Using the public data file via a Lightning key:value (DOI:metadata) database (`crossref-lmdb`)

A project that I have been working on involves retrieving the metadata for a large number of DOIs, and the public data export has been very useful - thanks very much for making it available (and for CrossRef in general)!

To be able to readily access the metadata by DOI, I have experimented with converting the public data export into a Lightning memory-mapped database (LMDB), in which the DOIs are the database keys and the associated metadata are the database values. This has worked well for my use-case, so I have created a Python package (crossref-lmdb) that provides a command-line application and Python library for creating, updating, and reading a Lightning database.

Note that this database is mostly only useful for projects requiring a relatively small portion of the total data - creating and updating the database is likely to be prohibitively slow otherwise.

Here is the respository and the documentation.
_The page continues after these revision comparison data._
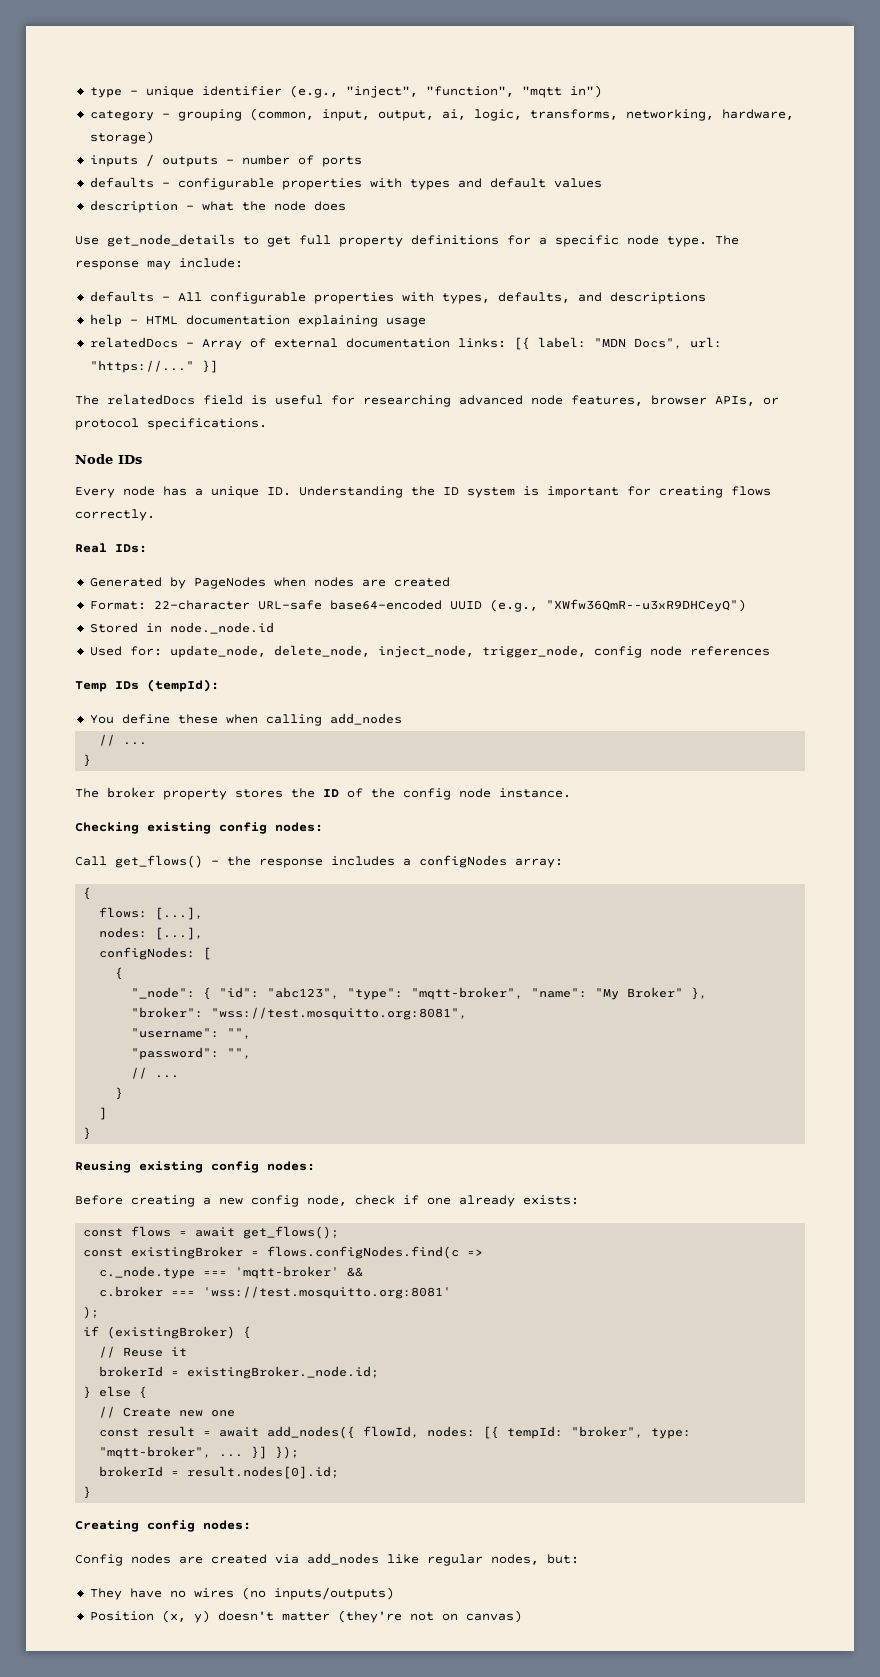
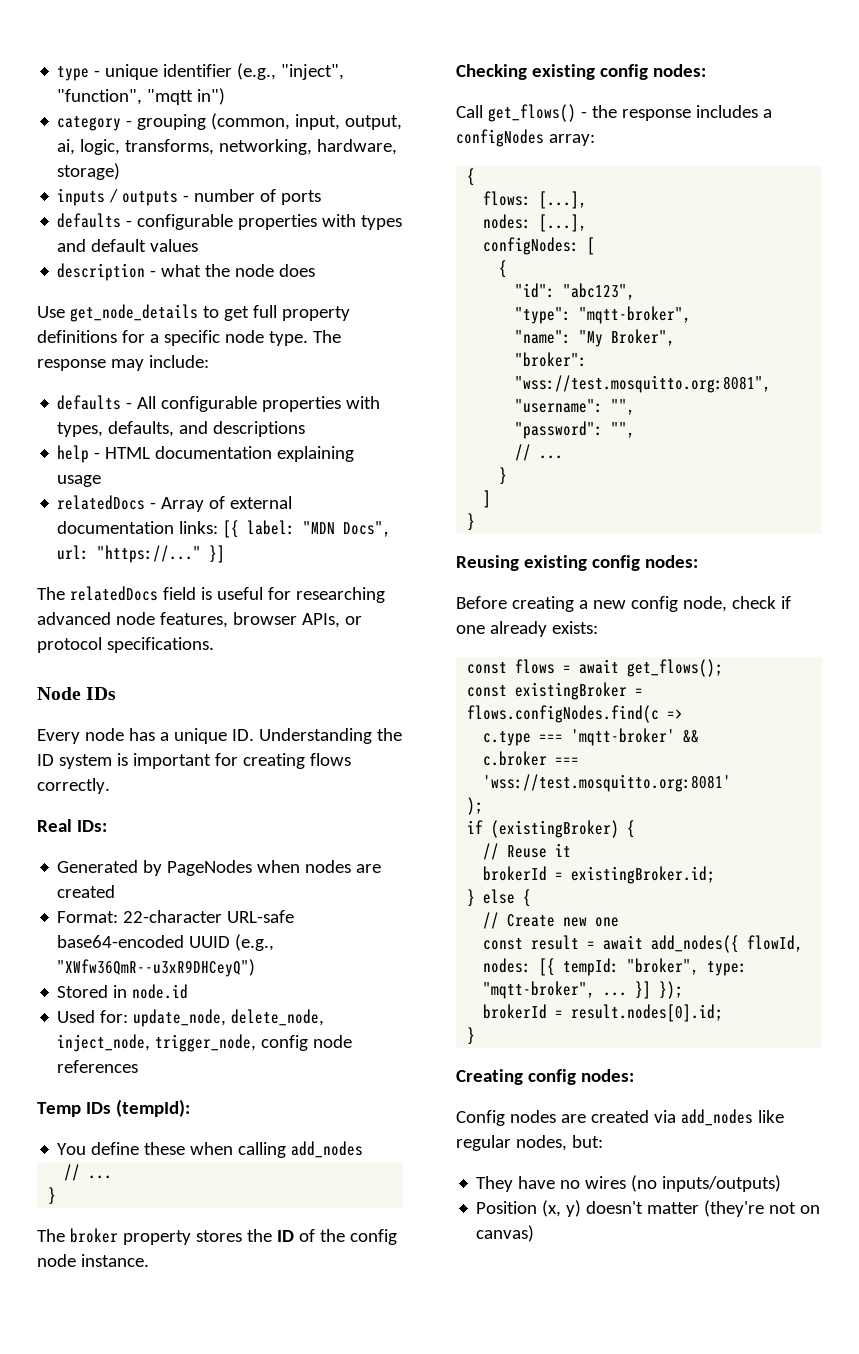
- Stored in node._node.id
+ Stored in node.id
- "_node": { "id": "abc123", "type": "mqtt-broker", "name": "My Broker" },
+ "id": "abc123",
+ "type": "mqtt-broker",
+ "name": "My Broker",
- c._node.type === 'mqtt-broker' &&
+ c.type === 'mqtt-broker' &&
- brokerId = existingBroker._node.id;
+ brokerId = existingBroker.id;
It has the following features:

  • Create a Lightning database from the CrossRef public data export, with optional filtering of DOI items based on custom Python code.
  • Update the database with items from the CrossRef web API that have been added or modified since a given date.
  • Read from the database in Python via a dict-like data structure.

Though it also has the folllowing limitations:

  • The Lightning database format is not very efficient with disk space for this data (see the LMDB documentation for more details).
  • The creation of the database is very slow, with database creation from the full 2024 public data export taking multiple days.
  • Updating the database is even slower.

Hopefully someone might find it useful!

2 Likes

Thanks so much for sharing that here!

We’re always grateful when we can share tools like this with other metadata users who could use them, and learn from your experience.

3 Likes